I’m hazarding a guess that Robert Mueller and the U.S. Attorney’s Office for the Southern District of New York (SDNY) may have played a role in Trump’s Hindenburgian self-immolation. The media bees have been buzzing for two weeks over the suggestion that Mueller may be wrapping things up, but that premise took a torpedo below the waterline when his office asked a federal judge for a deadline extension because they are swimming in work. “They are not done,” Preet Bharara, former U.S. Attorney for the Southern District, told CNN.
Freshly unsealed court documents detail the vast scope of the ongoing investigations by Mueller and the SDNY, including the fact that Mueller was investigating Trump’s former attorney/bagman Michael Cohen for almost a year before the FBI kicked down his doors. “The documents show that Cohen, Trump’s former lawyer and fixer, was a target of Mueller almost immediately after the special counsel was appointed in May 2017,” reports CNN, “and how extensively Mueller tracked computer data of those close to then-candidate Trump in the early days of his presidency.”
The subjects of the warrants issued by Mueller against Cohen range from money laundering to misleading banks to breaking foreign lobbying laws. Those warrants also refer “certain aspects” of the Cohen investigation to the SDNY, which adds an extra-spicy layer of intriguing possibilities to the scenario. According to CNN, “The Manhattan US Attorney’s Office and FBI ‘are investigating a criminal violation of the campaign finance laws by Michael Cohen, a lawyer who holds himself out as the personal attorney for President Donald J. Trump.’”
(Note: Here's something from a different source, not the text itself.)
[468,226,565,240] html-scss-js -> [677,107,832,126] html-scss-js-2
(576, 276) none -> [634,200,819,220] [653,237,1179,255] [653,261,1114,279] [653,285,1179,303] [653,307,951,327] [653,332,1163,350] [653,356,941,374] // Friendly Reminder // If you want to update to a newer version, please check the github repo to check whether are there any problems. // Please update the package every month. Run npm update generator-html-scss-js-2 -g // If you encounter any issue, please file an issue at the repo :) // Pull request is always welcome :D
Interestinger and interestinger. Is the “criminal violation of the campaign finance laws” noted in the heavily redacted documents a reference to the crimes Cohen committed on Trump’s behalf which he has already been sentenced for? Or are we on to a whole new abrogation of the law, one that the cooperating Cohen has not yet been charged with? If indeed the SDNY is pursuing a separate crime, was it also done on Trump’s behalf and with his blessing?
Trump has as much reason to fear the SDNY as he does the Mueller investigation, if not more. “Unlike the special counsel’s office, the Southern District does not have any kind of circumscribed mandate,” Preet Bharara told Time. “They are not limited to issues related to collusion or obstruction or interference with the election of 2016. They can look at everything. And that includes bank fraud, tax fraud, money laundering, you name it.” The same, as it turns out, goes for all the investigations underway in the House of Representatives.
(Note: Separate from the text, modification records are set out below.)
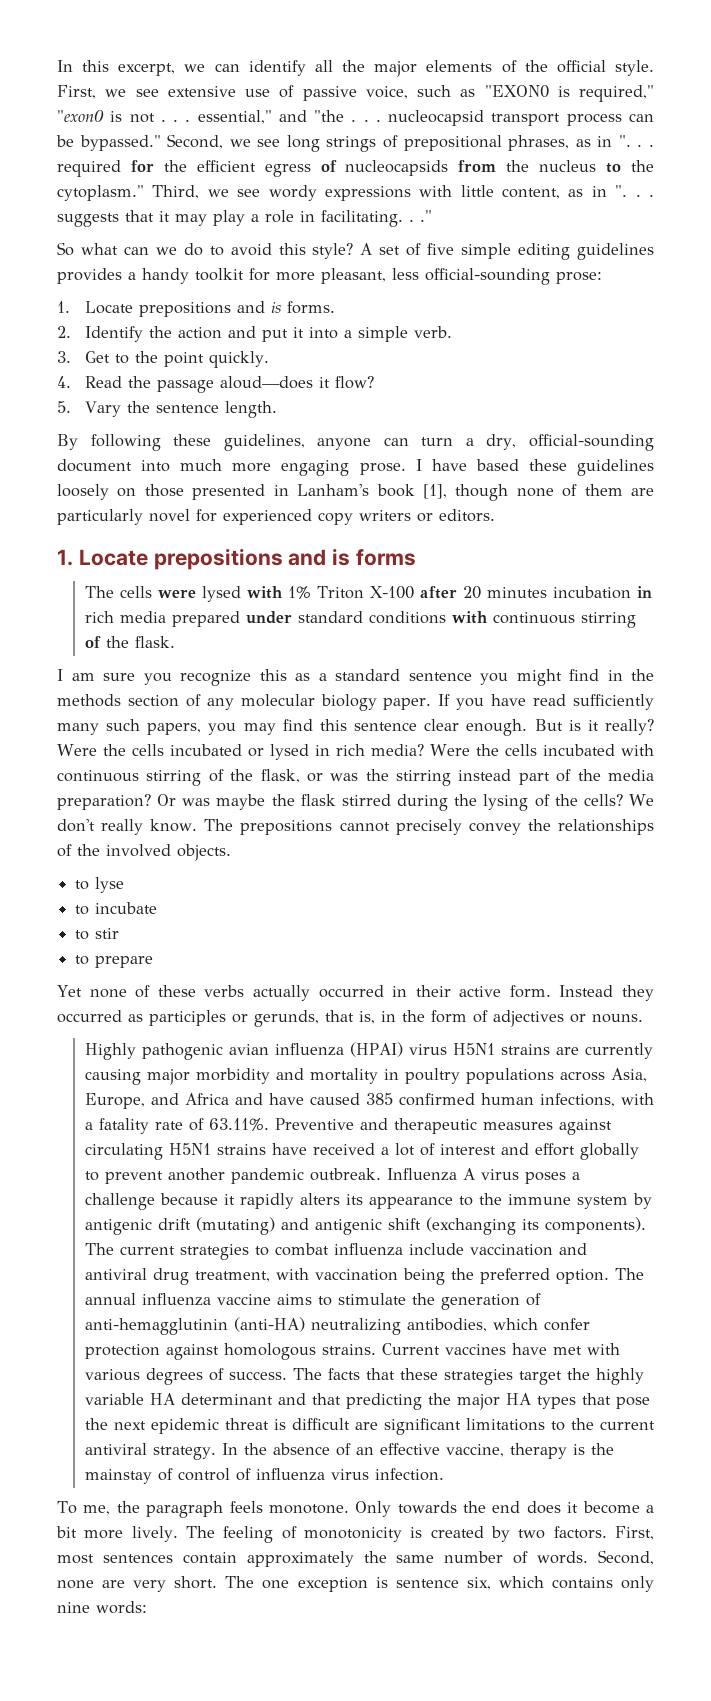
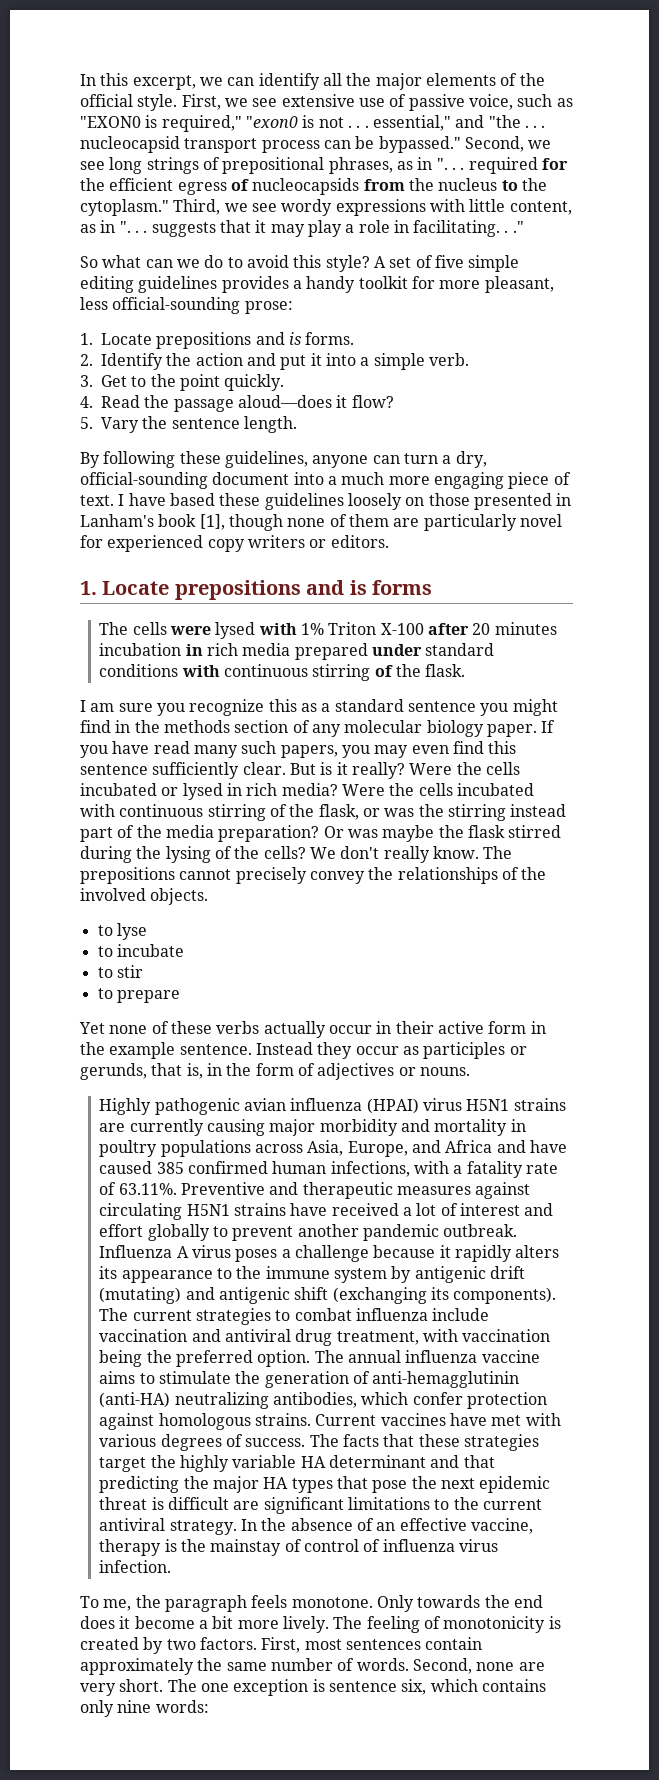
(171, 466) none -> [327,476,337,485] a
[359,463,406,475] prose. -> [508,472,571,489] [80,495,114,506] piece of text.
[573,694,655,710] sufficiently -> (190, 747) none
(276, 729) none -> [411,745,449,754] even
[424,719,528,736] clear enough. -> [152,762,286,779] sufficiently clear.
[318,985,384,998] occurred -> [328,1025,372,1034] occur
[509,985,551,998] form. -> [488,1021,546,1034] [80,1042,252,1059] form in the example sentence.
[57,1010,122,1023] occurred -> [355,1046,399,1055] occur

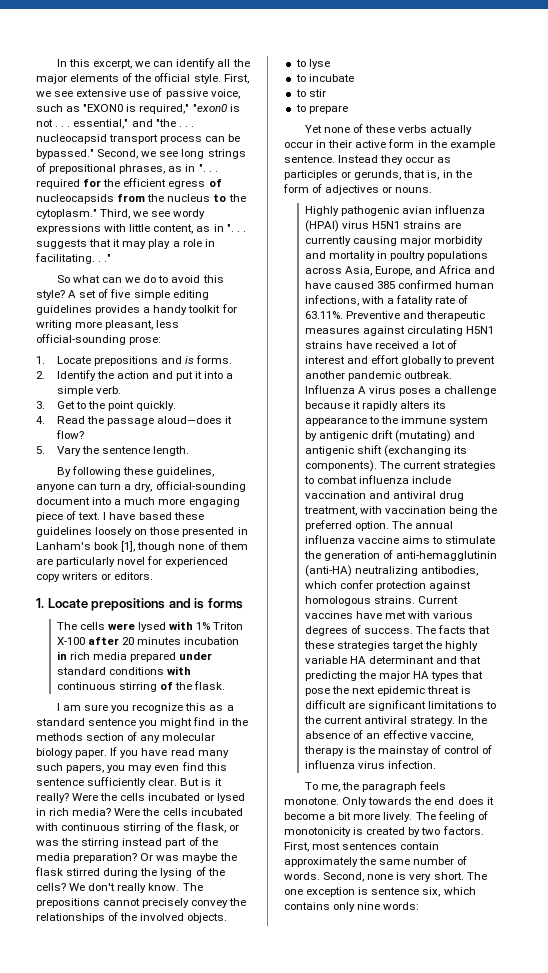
(435, 282) none -> [36,320,72,330] writing
[518,1662,545,1671] are -> [396,872,407,880] is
I would sooner try to breathe underwater than trust the integrity of Senate Republicans, but all matter in the universe has a breaking point, even them. If Trump goes Full Archie Cox and tries to fire everyone before the hammer comes down, it will be wild times in the nation’s capital. He could possibly get away with having his new attorney general fire Robert Mueller, because the politics surrounding that investigation are toxic enough to give McConnell & Co. the fig leaf they’ll need to justify a refusal to act.
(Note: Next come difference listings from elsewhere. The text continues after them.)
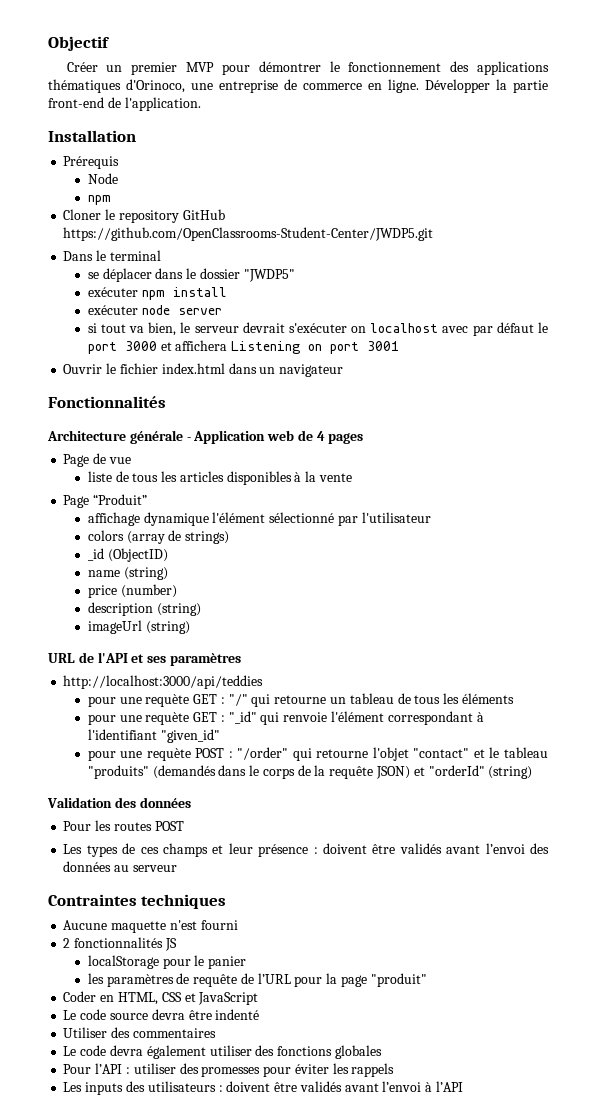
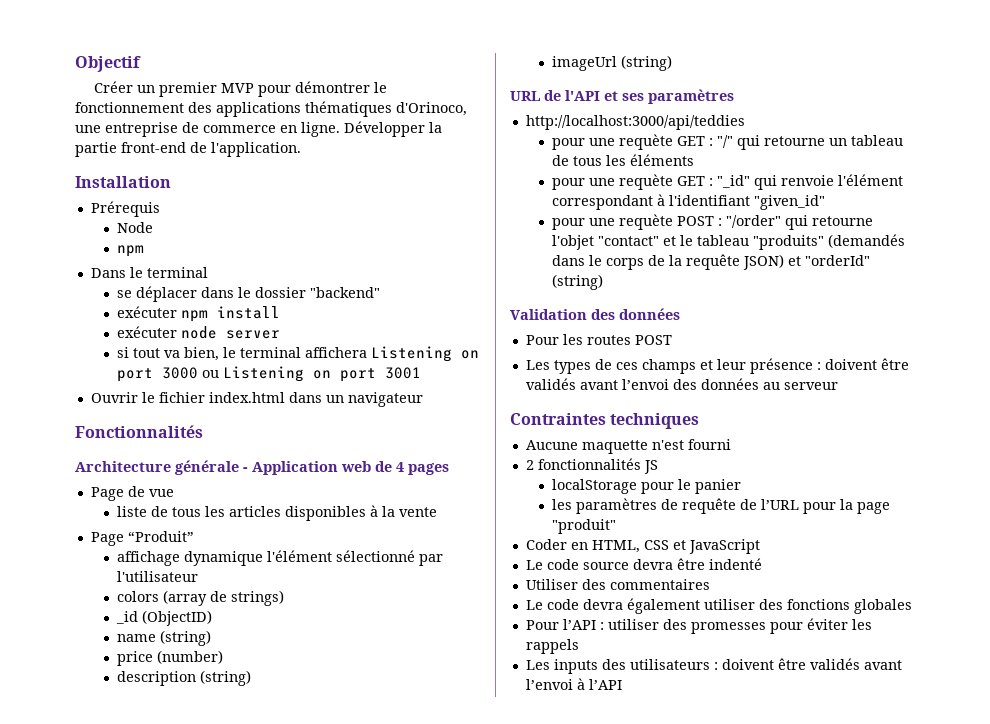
[63,209,225,223] [63,227,434,241] // Cloner le repository GitHub https://github.com/OpenClassrooms-Student-Center/JWDP5.git -> (145, 251) none
[243,269,295,282] "JWDP5" -> [310,287,381,298] "backend"
[194,322,549,336] [87,340,228,354] serveur devrait s'exécuter on localhost avec par défaut le port 3000 et affichera -> [240,346,480,362] [117,367,220,382] terminal affichera Listening on port 3000 ou

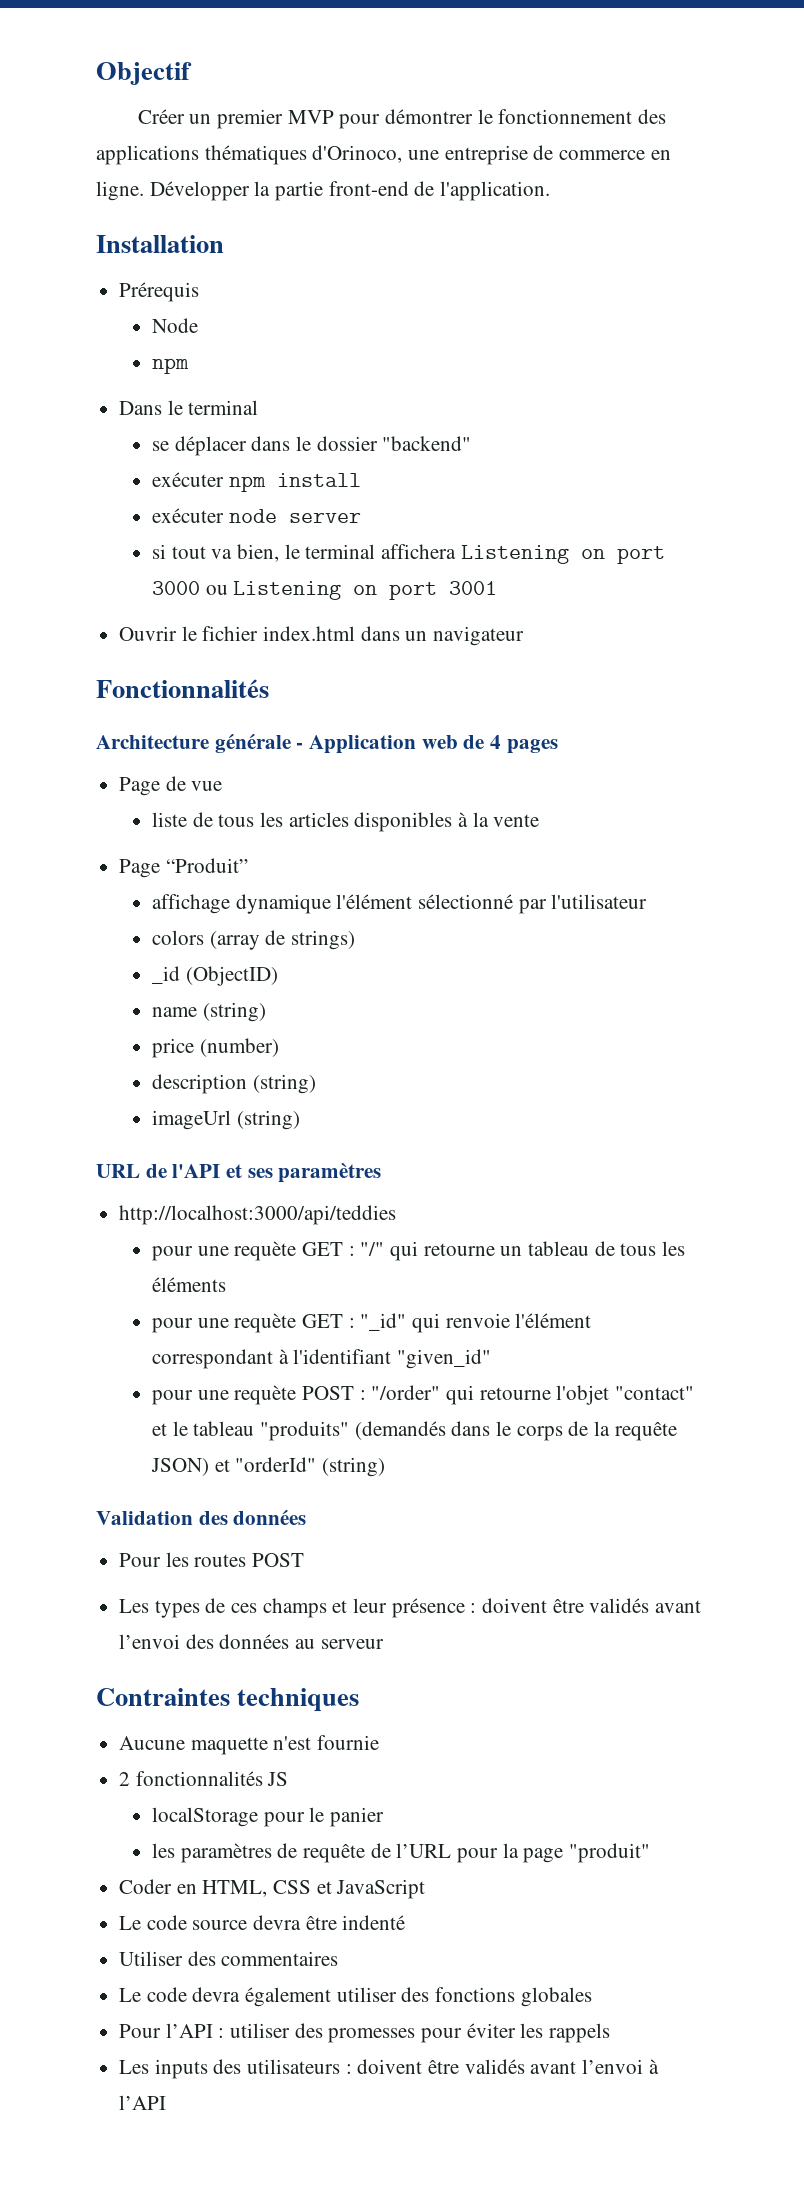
[687,439,731,450] fourni -> [317,1735,380,1750] fournie

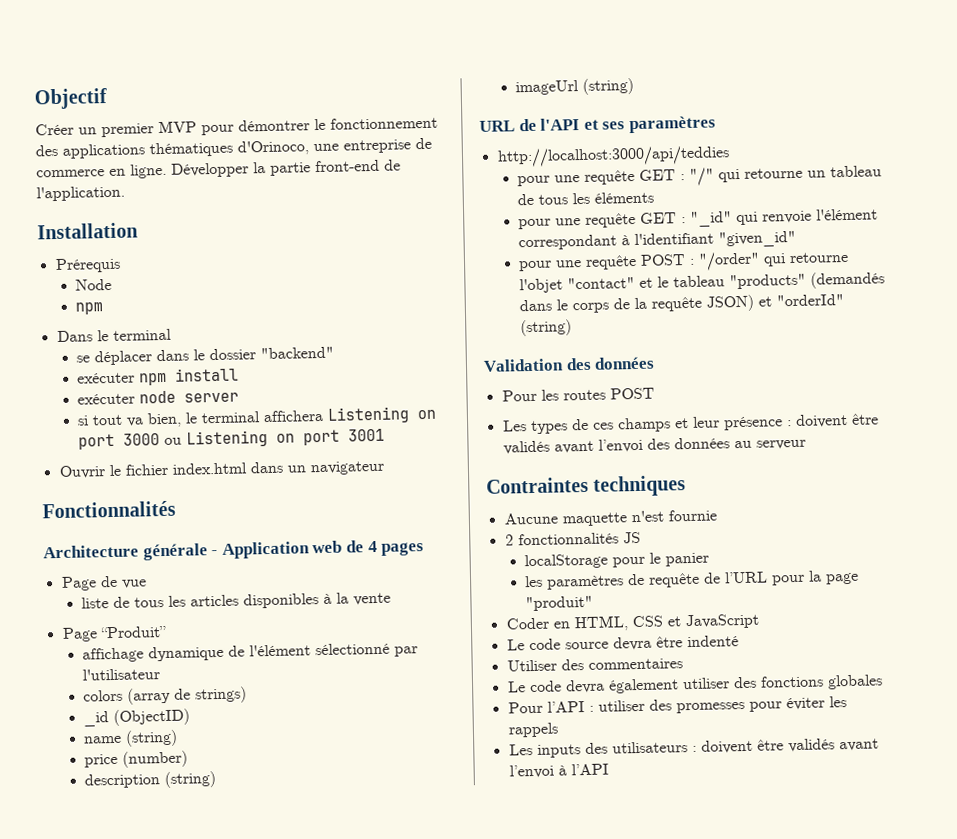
(331, 904) none -> [228,645,246,657] de
[234,1241,297,1261] requète -> [584,169,636,185] requête
[234,1313,297,1333] requète -> [585,212,637,228] requête
[234,1385,297,1405] requète -> [585,254,638,270] requête
[260,1421,350,1441] "produits" -> [729,273,807,290] "products"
If Trump tries to clean house at the SDNY, which is a federal office under the purview of the Justice Department, he may as well write, “I AM OBSTRUCTING JUSTICE,” in mile-long letters across the sky. I am just enough of a sucker to believe that, in such an event, there is an actual chance those feckless brigands in the Senate — 22 of whom are facing re-election next year, including Mitch — may finally trip over that low bar and fall into actual action against this renegade president. There will be hell to pay if they don’t.